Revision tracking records
##############################
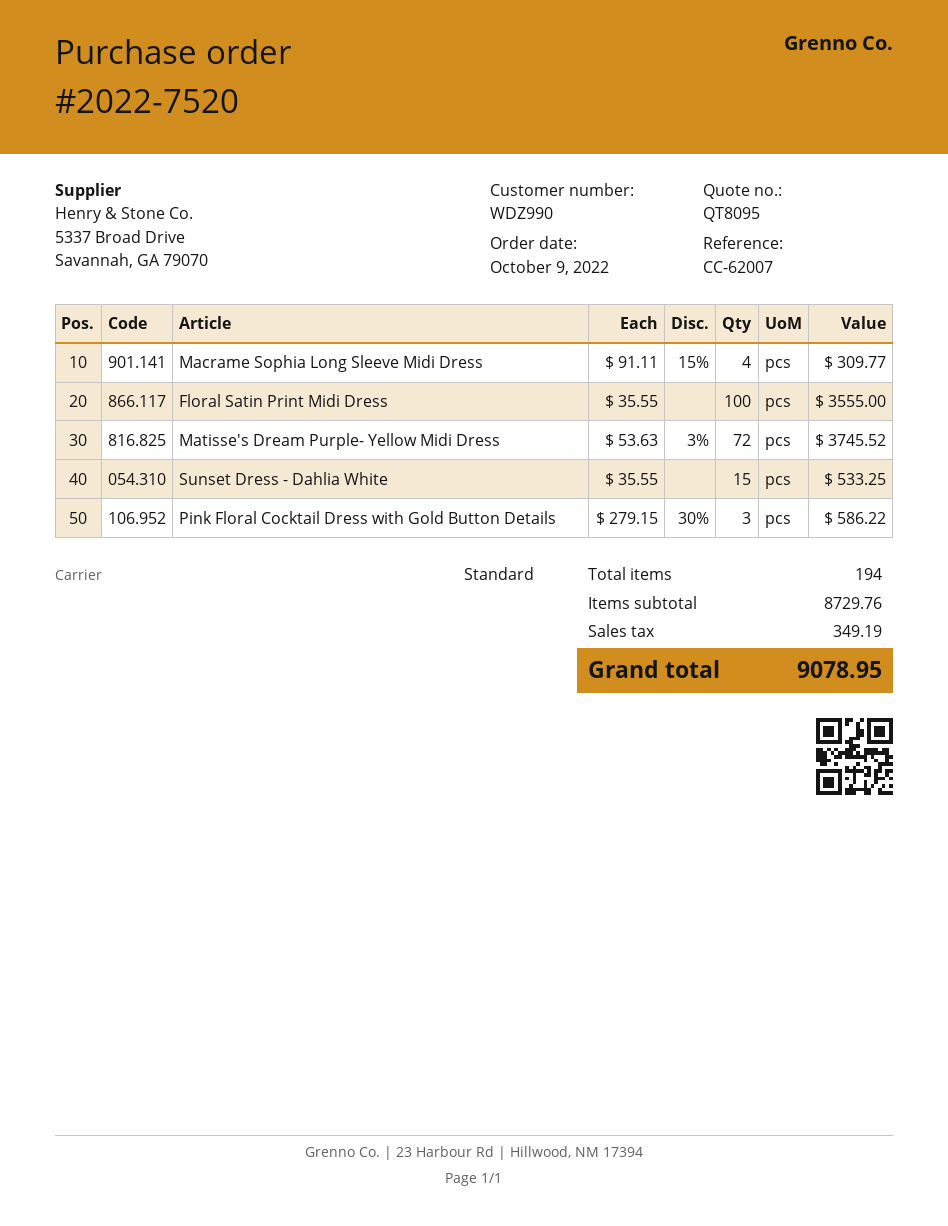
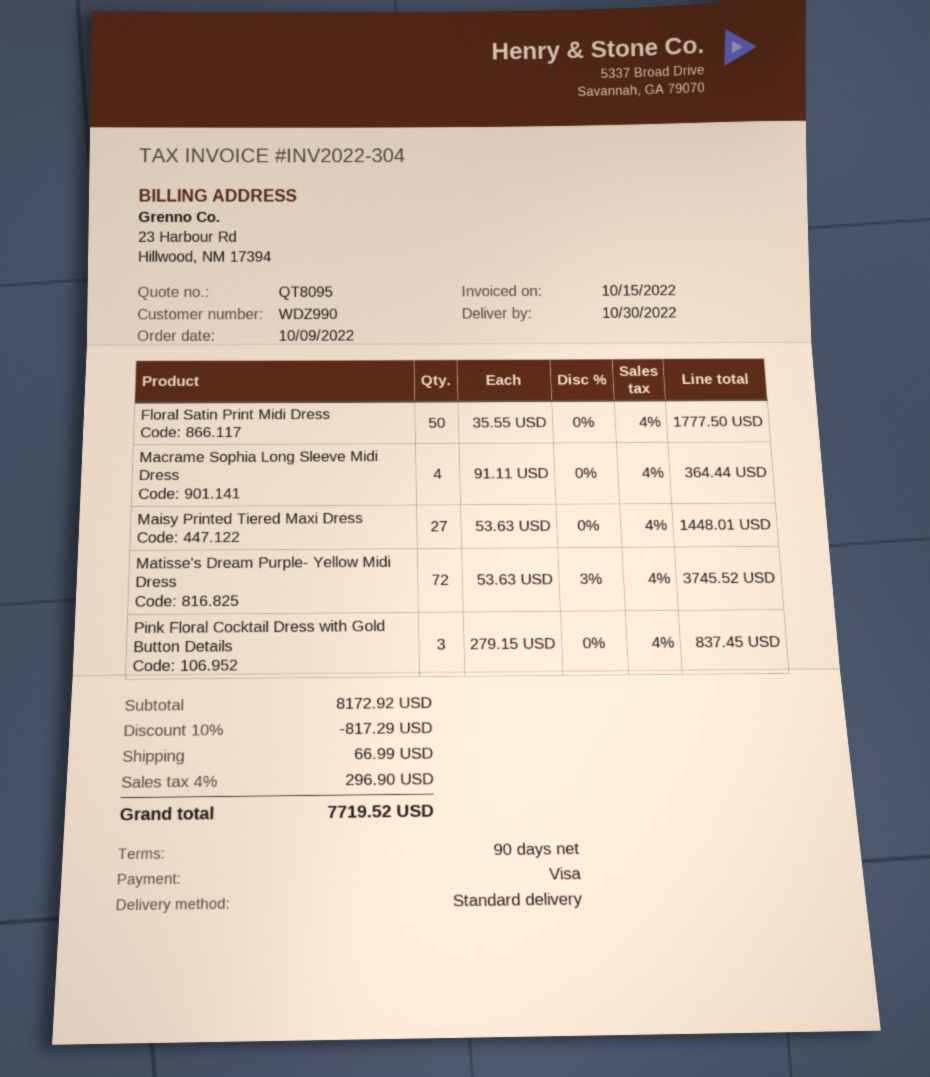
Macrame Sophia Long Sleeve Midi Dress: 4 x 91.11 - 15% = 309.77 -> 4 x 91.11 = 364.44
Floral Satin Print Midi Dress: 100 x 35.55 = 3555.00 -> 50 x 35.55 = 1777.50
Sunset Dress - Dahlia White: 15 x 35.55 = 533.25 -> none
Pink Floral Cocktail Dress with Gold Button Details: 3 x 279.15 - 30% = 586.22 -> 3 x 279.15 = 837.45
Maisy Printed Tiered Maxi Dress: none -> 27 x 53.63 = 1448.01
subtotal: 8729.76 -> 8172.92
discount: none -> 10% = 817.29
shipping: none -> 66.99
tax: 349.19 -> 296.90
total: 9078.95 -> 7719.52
##############################
### WHAT NEEDS TO BE DONE
The lines from the one holding "Pink Floral Cocktail" to the last line of the entries, both included: retype them exactly and give nothing else.

### FINAL ANSWER
Pink Floral Cocktail Dress with Gold Button Details: 3 x 279.15 - 30% = 586.22 -> 3 x 279.15 = 837.45
Maisy Printed Tiered Maxi Dress: none -> 27 x 53.63 = 1448.01
subtotal: 8729.76 -> 8172.92
discount: none -> 10% = 817.29
shipping: none -> 66.99
tax: 349.19 -> 296.90
total: 9078.95 -> 7719.52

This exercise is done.